WHAT TO WORK ON: Scan the entries below for "left" and copy each line that holds it.

___

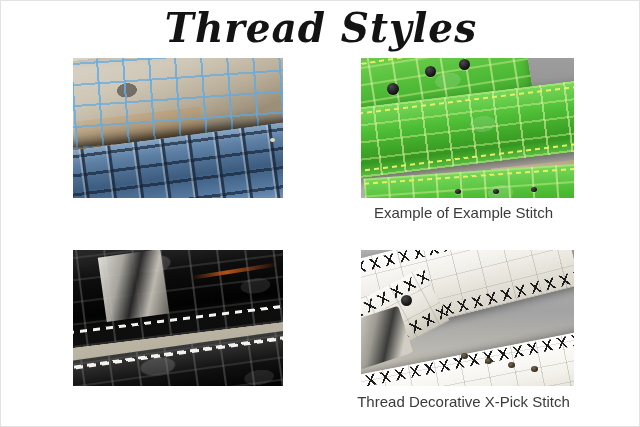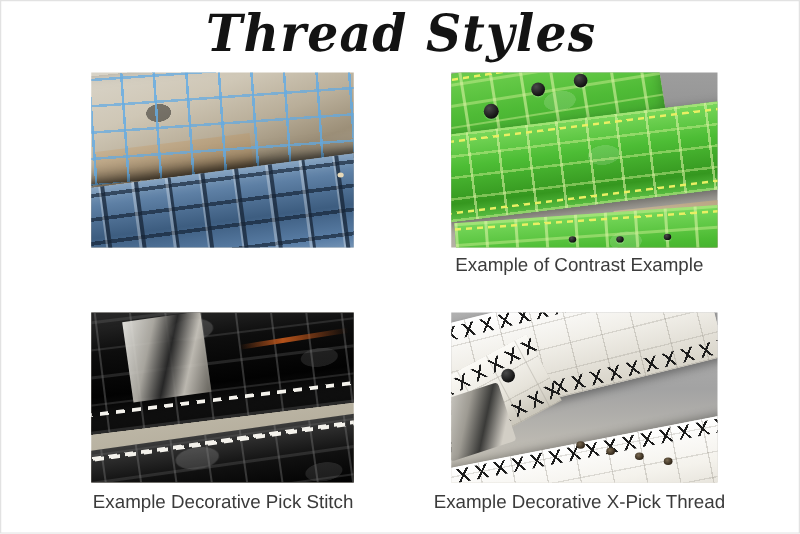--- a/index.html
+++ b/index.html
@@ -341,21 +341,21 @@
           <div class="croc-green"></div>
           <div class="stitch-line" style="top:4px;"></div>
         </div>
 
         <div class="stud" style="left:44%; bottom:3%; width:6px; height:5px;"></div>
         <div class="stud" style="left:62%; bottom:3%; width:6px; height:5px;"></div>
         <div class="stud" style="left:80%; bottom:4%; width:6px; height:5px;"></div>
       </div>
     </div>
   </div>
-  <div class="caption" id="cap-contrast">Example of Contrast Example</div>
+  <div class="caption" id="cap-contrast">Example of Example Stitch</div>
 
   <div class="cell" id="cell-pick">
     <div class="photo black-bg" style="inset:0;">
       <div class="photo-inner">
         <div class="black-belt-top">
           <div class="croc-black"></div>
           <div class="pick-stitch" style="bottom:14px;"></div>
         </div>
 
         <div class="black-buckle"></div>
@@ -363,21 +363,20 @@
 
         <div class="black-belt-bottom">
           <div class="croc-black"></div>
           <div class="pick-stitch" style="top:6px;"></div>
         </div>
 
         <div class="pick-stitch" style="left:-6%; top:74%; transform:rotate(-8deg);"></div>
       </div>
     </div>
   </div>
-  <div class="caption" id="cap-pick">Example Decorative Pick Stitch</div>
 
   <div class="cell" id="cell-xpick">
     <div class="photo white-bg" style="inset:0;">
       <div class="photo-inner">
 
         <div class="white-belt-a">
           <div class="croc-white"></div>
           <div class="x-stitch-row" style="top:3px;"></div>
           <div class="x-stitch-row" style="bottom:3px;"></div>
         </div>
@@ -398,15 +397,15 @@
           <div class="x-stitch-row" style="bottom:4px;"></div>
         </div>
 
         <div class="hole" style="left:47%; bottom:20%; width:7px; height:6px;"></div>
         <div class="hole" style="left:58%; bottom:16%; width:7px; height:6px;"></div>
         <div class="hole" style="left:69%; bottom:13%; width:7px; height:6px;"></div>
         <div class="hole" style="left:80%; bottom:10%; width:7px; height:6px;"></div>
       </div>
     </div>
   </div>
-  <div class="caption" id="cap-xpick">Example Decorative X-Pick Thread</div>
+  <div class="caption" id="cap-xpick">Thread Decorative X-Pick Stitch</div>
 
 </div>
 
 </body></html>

___

SOLUTION TO THE PROBLEM:
         <div class="stud" style="left:44%; bottom:3%; width:6px; height:5px;"></div>
         <div class="stud" style="left:62%; bottom:3%; width:6px; height:5px;"></div>
         <div class="stud" style="left:80%; bottom:4%; width:6px; height:5px;"></div>
         <div class="pick-stitch" style="left:-6%; top:74%; transform:rotate(-8deg);"></div>
         <div class="hole" style="left:47%; bottom:20%; width:7px; height:6px;"></div>
         <div class="hole" style="left:58%; bottom:16%; width:7px; height:6px;"></div>
         <div class="hole" style="left:69%; bottom:13%; width:7px; height:6px;"></div>
         <div class="hole" style="left:80%; bottom:10%; width:7px; height:6px;"></div>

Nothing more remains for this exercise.